Quadrinista premiado no exterior, Marcello Quintanilha revê 30 anos de carreira em novo livro e fala sobre Tungstênio, seu primeiro thriller adaptado para o cinema
Da revista PODER
O niteroiense Marcello Quintanilha era, nos anos 1980, um leitor voraz de quadrinhos da Marvel e da DC Comics. Mas não eram os enredos de heróis e vilões o que mais chamava a atenção do menino. “Eu era muito mais interessado nos artistas do que propriamente nos personagens”, lembra Quintanilha, autodidata que se firmaria como um dos principais nomes dos quadrinhos no Brasil.
Ele é autor da premiada graphic novel Tungstênio, lançada em 2014 e agora adaptada para o cinema pelo diretor Heitor Dhalia, de O Cheiro do Ralo (2006). O filme aparece no momento em que o artista lança um panorama de 30 anos de carreira – que inclui sucessos como Talco de Vidro e Hinário Nacional – nas páginas de Todos os Santos (Veneta).
Quintanilha é reconhecido pelo traço e enredo realistas. Em lugar dos heróis e dos superpoderes, suas histórias revelam homens e mulheres na lida diária, em dramas muito palpáveis e cenários familiares. “Muitos casos são referenciados em pessoas que eu conheci, por situações que eu vivi ou que foram vividas por pessoas próximas”, diz o quadrinista, há mais de dez anos radicado em Barcelona. “Eu não me sinto distante de absolutamente nenhum personagem que eu tenha criado, em todas as suas qualidades e deficiências.”

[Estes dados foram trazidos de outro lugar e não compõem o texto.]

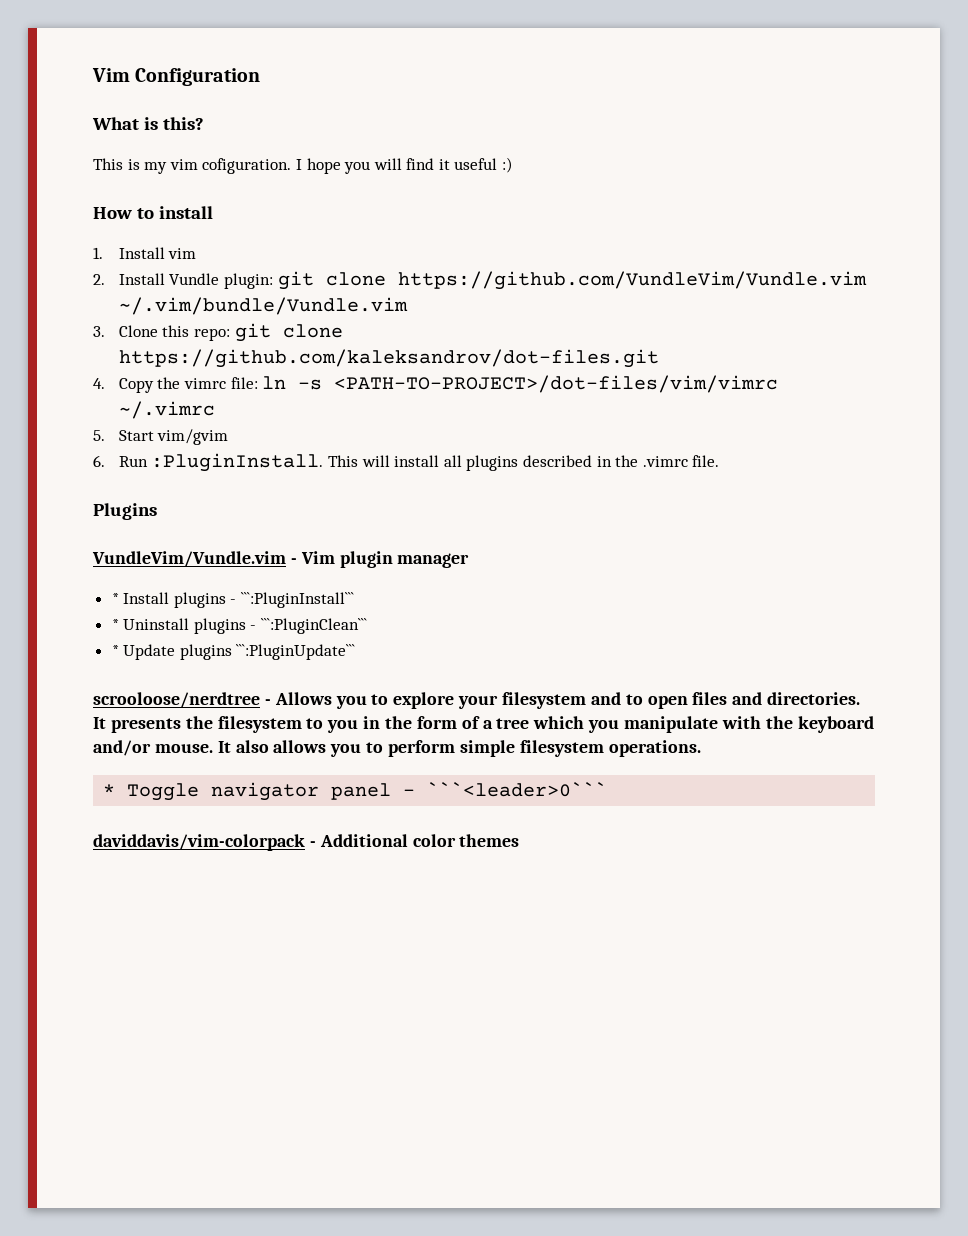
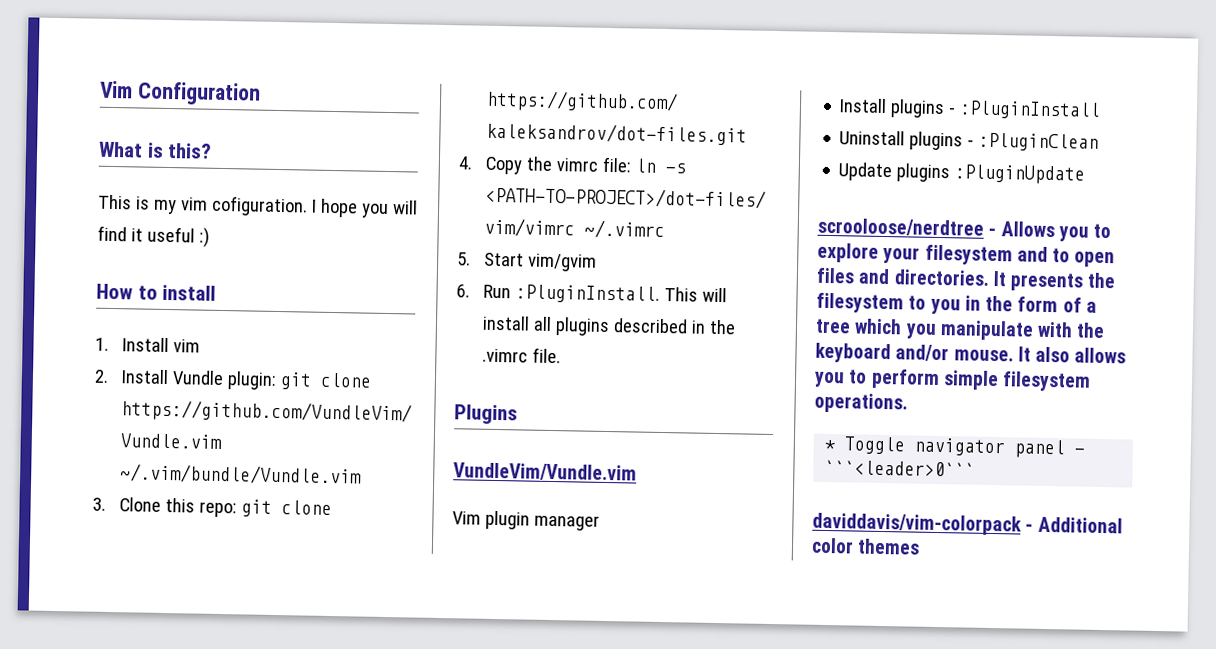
- VundleVim/Vundle.vim - Vim plugin manager
+ VundleVim/Vundle.vim
+ Vim plugin manager
- * Install plugins - ```:PluginInstall```
- * Uninstall plugins - ```:PluginClean```
- * Update plugins ```:PluginUpdate```
+ Install plugins - :PluginInstall
+ Uninstall plugins - :PluginClean
+ Update plugins :PluginUpdate

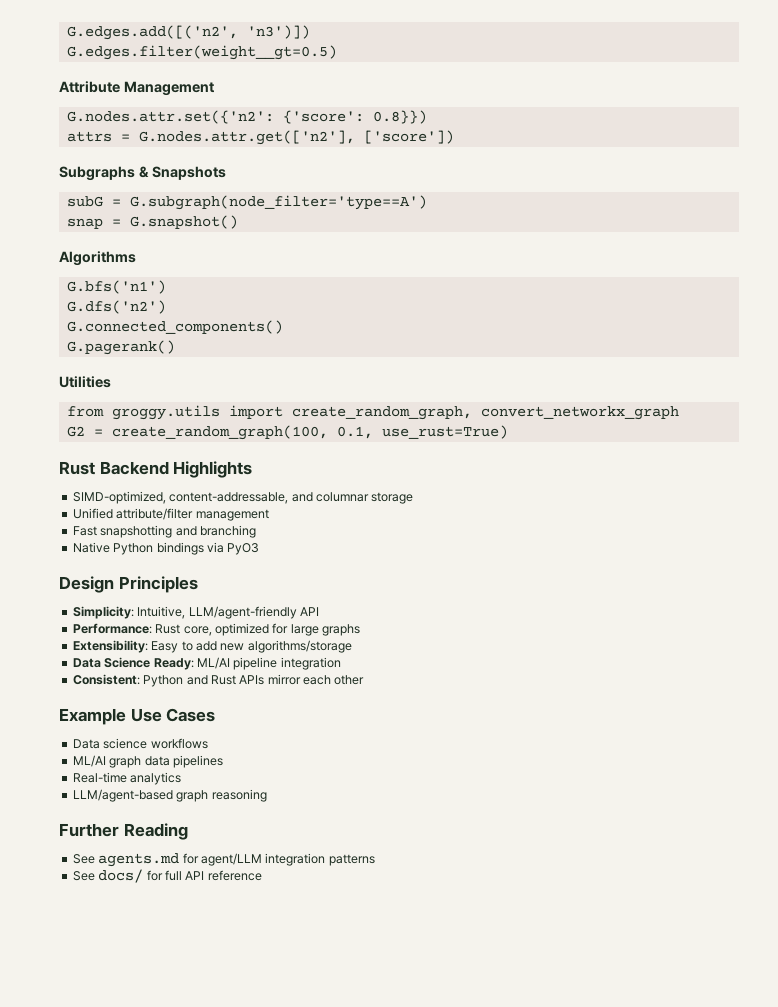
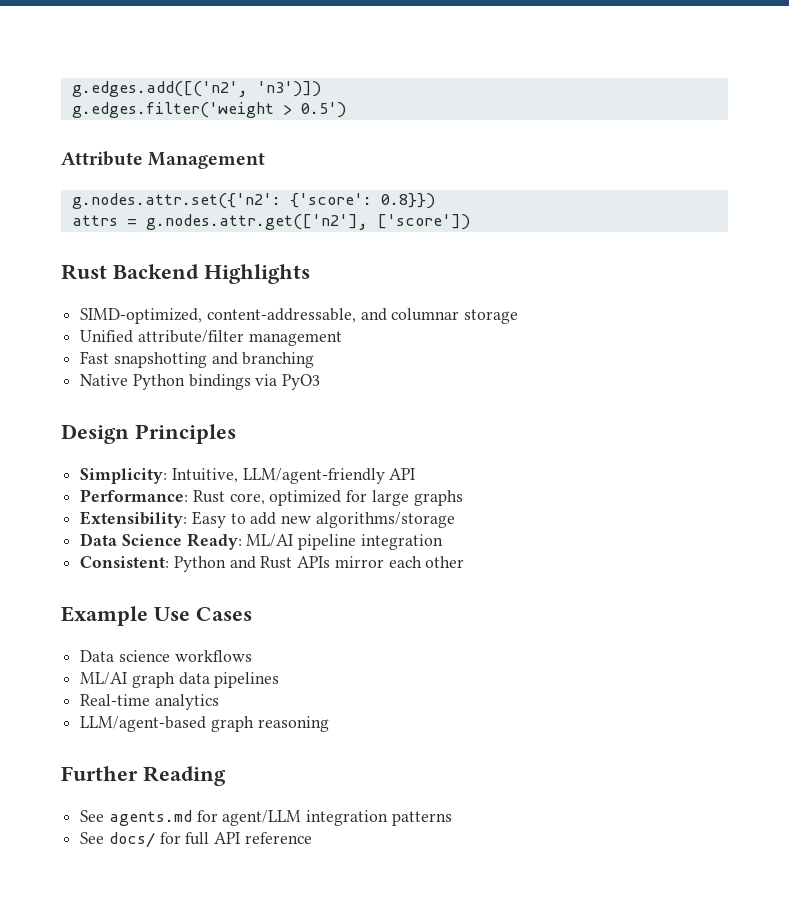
- G.edges.add([('n2', 'n3')])
+ g.edges.add([('n2', 'n3')])
- G.edges.filter(weight__gt=0.5)
+ g.edges.filter('weight > 0.5')
- G.nodes.attr.set({'n2': {'score': 0.8}})
+ g.nodes.attr.set({'n2': {'score': 0.8}})
- attrs = G.nodes.attr.get(['n2'], ['score'])
+ attrs = g.nodes.attr.get(['n2'], ['score'])
- Subgraphs & Snapshots
- subG = G.subgraph(node_filter='type==A')
- snap = G.snapshot()
- Algorithms
- G.bfs('n1')
- G.dfs('n2')
- G.connected_components()
- G.pagerank()
- Utilities
- from groggy.utils import create_random_graph, convert_networkx_graph
- G2 = create_random_graph(100, 0.1, use_rust=True)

Premiado no Festival de Angoulême, na França, Tungstênio é um thriller no qual se cruzam as histórias de quatro personagens – um policial e sua mulher em crise conjugal, um sargento reformado do Exército e um traficante. A trama se passa em Salvador, mas as gírias e os modos particulares não escondem aquilo que é universal no homem. “Não acredito na regionalidade como fator proibitivo ao entendimento da natureza humana. Acho que a humanidade dos personagens é a grande força da história.” O metal denso sugere a dureza da saga. “Tungstênio é uma metáfora sobre a forma como as pessoas são capazes de lidar com o metal do dia a dia, o metal que a vida as impõe.”
Artista inspirado pelo cinema, sobretudo pela escola neorrealista italiana, Quintanilha não hesitou quando ouviu o convite do amigo Heitor Dhalia. “Achei magnífica a proposta, e começamos a pensar no roteiro. Em uma semana já tínhamos o contrato assinado”, conta o autor, que escreveu a primeira versão do roteiro. “Não senti a necessidade de ser fiel [à HQ]. Fiz o máximo para trabalhar dentro dos parâmetros que o cinema impõe como linguagem.”
Considerados a nona arte, os quadrinhos são objeto de longa disputa conceitual. Afinal, a linguagem que articula desenho e texto em narrativa seria arte? A pergunta passa longe das preocupações de Quintanilha. “Foi um tema que jamais me interessou. Nunca estive preocupado com isso. Quadrinho, para mim, sempre foi uma forma de expressão.”